-- The task --
Line by line, retype the material below exactly, from its first line up to and including the one holding "copies the presets".
(Records for the task begins)
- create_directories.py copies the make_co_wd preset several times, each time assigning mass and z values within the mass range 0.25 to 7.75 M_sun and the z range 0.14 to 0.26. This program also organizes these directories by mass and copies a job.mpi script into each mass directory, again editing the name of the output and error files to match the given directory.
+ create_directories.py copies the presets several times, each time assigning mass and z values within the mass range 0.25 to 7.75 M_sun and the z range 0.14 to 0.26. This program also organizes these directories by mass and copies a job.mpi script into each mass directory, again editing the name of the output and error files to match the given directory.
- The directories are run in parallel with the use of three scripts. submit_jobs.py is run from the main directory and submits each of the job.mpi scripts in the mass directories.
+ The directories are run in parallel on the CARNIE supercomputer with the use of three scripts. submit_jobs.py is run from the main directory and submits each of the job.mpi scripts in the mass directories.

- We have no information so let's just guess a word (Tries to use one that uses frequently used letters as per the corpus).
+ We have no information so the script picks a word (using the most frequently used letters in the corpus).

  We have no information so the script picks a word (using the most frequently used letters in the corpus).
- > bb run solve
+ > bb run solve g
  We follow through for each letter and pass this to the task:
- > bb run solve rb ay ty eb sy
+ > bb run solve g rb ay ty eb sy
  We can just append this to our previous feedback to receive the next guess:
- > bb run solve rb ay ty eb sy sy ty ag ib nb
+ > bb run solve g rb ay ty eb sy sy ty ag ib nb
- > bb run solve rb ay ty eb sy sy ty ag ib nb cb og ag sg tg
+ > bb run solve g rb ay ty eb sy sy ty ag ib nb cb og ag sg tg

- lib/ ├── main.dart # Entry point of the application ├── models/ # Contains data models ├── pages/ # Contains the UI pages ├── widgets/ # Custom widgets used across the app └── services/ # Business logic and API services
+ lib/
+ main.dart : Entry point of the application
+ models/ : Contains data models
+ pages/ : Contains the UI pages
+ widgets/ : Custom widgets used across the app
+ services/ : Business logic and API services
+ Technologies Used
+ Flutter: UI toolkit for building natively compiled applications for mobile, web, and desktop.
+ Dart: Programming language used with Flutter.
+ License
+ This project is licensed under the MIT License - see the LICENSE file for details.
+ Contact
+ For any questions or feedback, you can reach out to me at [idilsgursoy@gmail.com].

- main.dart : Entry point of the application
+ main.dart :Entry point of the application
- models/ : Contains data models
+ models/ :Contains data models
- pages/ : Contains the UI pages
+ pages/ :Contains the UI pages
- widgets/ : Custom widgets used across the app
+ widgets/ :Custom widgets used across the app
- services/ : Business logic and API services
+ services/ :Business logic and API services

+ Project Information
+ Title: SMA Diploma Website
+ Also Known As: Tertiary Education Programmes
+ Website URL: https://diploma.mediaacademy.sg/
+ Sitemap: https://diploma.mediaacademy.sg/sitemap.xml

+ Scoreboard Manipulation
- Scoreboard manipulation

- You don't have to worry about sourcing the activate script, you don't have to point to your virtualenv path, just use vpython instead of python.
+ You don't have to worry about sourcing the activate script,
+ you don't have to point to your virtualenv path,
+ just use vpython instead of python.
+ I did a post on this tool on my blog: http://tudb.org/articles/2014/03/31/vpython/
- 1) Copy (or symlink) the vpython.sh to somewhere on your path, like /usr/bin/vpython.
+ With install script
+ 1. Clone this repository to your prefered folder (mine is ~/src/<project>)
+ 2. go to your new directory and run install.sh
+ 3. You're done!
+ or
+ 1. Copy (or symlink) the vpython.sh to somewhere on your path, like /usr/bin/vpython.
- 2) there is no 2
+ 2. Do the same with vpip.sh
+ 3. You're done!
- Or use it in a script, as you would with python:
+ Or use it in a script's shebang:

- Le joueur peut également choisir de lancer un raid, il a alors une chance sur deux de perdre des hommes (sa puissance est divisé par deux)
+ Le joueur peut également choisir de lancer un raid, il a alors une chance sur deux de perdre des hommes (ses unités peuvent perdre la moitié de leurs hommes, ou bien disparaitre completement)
(Records for the task ends)
-- Task answer --
- create_directories.py copies the make_co_wd preset several times, each time assigning mass and z values within the mass range 0.25 to 7.75 M_sun and the z range 0.14 to 0.26. This program also organizes these directories by mass and copies a job.mpi script into each mass directory, again editing the name of the output and error files to match the given directory.
+ create_directories.py copies the presets several times, each time assigning mass and z values within the mass range 0.25 to 7.75 M_sun and the z range 0.14 to 0.26. This program also organizes these directories by mass and copies a job.mpi script into each mass directory, again editing the name of the output and error files to match the given directory.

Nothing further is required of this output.